*** Begin section ***
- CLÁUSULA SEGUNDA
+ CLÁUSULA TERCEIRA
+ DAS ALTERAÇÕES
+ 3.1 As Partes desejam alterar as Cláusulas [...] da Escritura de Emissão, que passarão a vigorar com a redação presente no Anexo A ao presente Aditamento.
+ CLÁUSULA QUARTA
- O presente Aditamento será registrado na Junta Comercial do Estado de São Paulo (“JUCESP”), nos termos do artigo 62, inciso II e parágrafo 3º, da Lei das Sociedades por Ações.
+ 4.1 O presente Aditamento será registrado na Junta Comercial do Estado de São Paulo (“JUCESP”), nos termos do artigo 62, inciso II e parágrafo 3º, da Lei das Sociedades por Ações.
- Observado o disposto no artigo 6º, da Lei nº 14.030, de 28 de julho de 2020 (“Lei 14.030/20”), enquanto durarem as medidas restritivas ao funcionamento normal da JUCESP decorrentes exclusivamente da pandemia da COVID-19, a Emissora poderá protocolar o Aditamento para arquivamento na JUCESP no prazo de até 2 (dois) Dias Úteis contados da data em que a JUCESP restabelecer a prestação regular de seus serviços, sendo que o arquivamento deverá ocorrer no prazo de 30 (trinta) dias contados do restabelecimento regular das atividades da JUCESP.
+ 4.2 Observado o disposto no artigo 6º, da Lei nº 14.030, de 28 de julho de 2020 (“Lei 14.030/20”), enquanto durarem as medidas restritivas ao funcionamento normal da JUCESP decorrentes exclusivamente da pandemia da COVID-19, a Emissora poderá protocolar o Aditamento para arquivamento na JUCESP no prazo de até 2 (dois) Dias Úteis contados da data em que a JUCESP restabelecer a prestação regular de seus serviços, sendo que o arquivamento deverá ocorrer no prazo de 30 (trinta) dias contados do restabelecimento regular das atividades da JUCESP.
*** End section ***
**Action item**
Pull each line containing "parágrafo" from the records.

**Result for this task**
- O presente Aditamento será registrado na Junta Comercial do Estado de São Paulo (“JUCESP”), nos termos do artigo 62, inciso II e parágrafo 3º, da Lei das Sociedades por Ações.
+ 4.1 O presente Aditamento será registrado na Junta Comercial do Estado de São Paulo (“JUCESP”), nos termos do artigo 62, inciso II e parágrafo 3º, da Lei das Sociedades por Ações.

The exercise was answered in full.